Page 74 of Forgotten Pieces

“You speak the words of my heart song,” I joke.

“If you don’t mind if Theo tags along we can go shopping if you want. Do you work today?”

“Not until five. I got plenty of time.”

Harper looks at the time on her phone. “Great. Let’s go to Chattanooga, grab some lunch, do a number on our credit cards.”

I smile at her. “Sounds like the best medicine.”

We drive to the city and make small talk along the way. I haven’t spent much time with Harper. I met her two years ago at Summer’s bachelorette party in Nashville. This was before she was dating my brother but I could tell something was going on between them with the way she talked about him and Ivy teased her. I couldn’t be happier she is my sister-in-law. She is perfect for my brother.
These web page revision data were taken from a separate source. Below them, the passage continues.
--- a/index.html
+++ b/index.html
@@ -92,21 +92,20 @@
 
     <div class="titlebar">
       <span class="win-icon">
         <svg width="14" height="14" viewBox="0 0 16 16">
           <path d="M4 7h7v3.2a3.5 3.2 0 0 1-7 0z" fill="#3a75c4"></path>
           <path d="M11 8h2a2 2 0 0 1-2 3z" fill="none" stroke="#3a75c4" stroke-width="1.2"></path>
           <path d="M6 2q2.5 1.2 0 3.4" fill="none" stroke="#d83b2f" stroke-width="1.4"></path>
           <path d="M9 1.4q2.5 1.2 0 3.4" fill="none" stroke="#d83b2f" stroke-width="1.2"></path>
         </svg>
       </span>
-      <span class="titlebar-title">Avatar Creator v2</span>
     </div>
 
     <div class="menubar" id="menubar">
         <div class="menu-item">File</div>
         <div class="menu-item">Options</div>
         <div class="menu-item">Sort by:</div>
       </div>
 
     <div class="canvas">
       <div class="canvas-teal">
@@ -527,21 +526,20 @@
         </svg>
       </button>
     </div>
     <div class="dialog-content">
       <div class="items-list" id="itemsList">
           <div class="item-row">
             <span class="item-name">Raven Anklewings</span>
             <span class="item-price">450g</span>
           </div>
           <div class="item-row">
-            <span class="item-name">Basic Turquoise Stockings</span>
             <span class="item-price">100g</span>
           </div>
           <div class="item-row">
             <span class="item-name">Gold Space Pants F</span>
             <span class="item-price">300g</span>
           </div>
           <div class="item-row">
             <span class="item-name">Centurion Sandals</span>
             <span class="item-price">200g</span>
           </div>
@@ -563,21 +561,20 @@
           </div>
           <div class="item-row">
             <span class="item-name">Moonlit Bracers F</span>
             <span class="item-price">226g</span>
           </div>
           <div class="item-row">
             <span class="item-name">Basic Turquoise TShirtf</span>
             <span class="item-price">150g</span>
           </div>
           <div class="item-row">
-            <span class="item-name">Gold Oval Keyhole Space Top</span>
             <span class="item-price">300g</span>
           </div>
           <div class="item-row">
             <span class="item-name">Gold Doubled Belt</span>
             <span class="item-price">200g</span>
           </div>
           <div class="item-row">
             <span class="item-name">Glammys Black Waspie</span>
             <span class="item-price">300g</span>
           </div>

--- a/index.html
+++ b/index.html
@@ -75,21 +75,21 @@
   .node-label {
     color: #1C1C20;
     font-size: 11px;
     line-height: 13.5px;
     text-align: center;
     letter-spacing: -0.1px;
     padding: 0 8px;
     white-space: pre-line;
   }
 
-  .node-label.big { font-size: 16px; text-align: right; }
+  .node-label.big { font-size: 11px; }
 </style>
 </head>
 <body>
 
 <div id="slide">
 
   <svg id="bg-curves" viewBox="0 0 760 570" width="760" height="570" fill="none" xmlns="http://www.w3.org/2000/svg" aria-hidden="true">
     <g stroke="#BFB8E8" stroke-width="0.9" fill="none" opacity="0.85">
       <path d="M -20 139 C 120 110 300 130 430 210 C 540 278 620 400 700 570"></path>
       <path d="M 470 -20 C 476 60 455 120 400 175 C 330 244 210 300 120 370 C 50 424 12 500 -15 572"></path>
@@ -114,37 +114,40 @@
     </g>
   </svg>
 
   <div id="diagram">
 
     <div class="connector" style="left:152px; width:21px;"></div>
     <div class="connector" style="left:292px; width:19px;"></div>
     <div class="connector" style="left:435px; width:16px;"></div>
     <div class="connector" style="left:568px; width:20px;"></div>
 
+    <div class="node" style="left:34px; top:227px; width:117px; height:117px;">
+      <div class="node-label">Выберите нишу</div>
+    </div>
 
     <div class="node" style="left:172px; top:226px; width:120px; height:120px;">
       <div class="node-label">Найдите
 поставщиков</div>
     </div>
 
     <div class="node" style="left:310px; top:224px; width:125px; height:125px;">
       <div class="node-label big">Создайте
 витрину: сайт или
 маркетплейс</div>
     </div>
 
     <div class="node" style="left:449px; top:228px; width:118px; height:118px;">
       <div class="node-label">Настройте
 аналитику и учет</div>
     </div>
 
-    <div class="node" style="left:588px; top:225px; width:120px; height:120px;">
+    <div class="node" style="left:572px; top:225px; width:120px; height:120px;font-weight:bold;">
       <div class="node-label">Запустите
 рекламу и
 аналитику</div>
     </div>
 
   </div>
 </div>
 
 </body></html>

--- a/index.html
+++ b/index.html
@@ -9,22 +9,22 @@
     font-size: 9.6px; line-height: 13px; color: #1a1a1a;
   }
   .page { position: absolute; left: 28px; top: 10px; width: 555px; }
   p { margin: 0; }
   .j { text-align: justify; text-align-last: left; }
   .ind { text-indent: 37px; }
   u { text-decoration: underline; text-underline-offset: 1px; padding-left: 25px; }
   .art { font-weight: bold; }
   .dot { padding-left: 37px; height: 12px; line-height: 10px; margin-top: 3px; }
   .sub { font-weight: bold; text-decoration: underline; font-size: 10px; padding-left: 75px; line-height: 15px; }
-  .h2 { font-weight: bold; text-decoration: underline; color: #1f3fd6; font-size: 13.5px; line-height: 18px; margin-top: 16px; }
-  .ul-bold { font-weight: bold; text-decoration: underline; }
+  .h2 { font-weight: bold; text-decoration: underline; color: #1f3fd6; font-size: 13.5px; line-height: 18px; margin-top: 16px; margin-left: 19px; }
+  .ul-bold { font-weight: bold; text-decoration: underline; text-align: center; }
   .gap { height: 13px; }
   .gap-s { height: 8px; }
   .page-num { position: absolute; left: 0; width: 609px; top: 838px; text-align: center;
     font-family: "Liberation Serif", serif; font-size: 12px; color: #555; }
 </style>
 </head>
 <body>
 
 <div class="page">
She’s also fun, outgoing, knows how to party and she loves shopping just as much as me.

We find a parking spot outside of a cute Italian café and decide to eat there. We get a table on the outdoor patio. It’s so calming with its lush greenery everywhere. We both order wine and cheers each other to a great day of shopping ahead.

“Why did you end up leaving New York? We never really found out,” Harper asks as she feeds Cheerios to Theo in his highchair.

“A little bit of this, a little bit of that,” I answer nonchalantly followed by a large gulp of wine.

Harper observes me. I know she is trying to figure it out in her head. “Who was the guy?”

I startle at her question. How could she possibly know it had to do with someone.

“I’m not an idiot, T. I ran away from Chicago when my heart was broken too.”

Of course Harper would know. She did the same thing I did, though our circumstances were a bit different. She ran away during a divorce. I ran away over jealousy and regret. “It’s hard to see your ex happy and not be happy yourself. The city is hard to live in, it’s hard to date there. I wanted a new start.”

She sips her wine, nodding in understanding. “Sometimes it’s easier to run away than to face shit.”

“No shit.” We both laugh and I let myself loosen up over all the things in my head as the wine starts to affect me. Harper and I are close in age. And we have similar stories. I know if I unload things on her she won’t judge me and she won’t tell her husband.

“Do you plan to stay in White Creek?” she asks. “No offense, but you don’t seem the type to stay anywhere for too long. You need to feel free to fly.”

Her words send a jolt of energy through me, confusion and panic and excitement. Strange how she tells me the same thing Ryder has always said to me. I never knew people thought that way about me. It scares me a bit that I am so predictable. What if I’m easy to read? What if people find out about Ryder because I can’t keep my emotions from my face.

I try to relax by finishing off my wine glass before I answer.

“I’m sorry. Did I say something wrong?” Harper asks.

I shake my head and take a deep breath. “No. Not at all. Someone I used to know told me that a lot. That I need to be free and fly.”

“Oh gosh, I am so sorry. I hope it wasn’t your ex in New York.”

“No. It was an ex, but not that one.” I nod to the waiter when he asks if I want a refill. “But back to your question, I don’t really have a plan right now. I never intended to stay in White Creek. Hell, the last month and a half I have been here is about a month longer than I thought I would stay. But I am trying to figure out what I want to do with my life. And it’s cheap as hell to stay here to figure it out.”

Our food arrives and we both dig into our salads for a few minutes. My phone dings and I pick it up to see a text.

Ryder: Seven for a secret.

I sigh as I read it. I can’t engage. I can’t let him in. I need to step away from him and everything I feel.

“You okay?” Harper asks, nodding toward my phone.

I put my phone down, ignoring the text. “Yeah, just a text.”

“You sure you don’t need to answer it.”

“Positive,” I respond with a forced smile.

Harper eyes me suspiciously but doesn’t say anything else.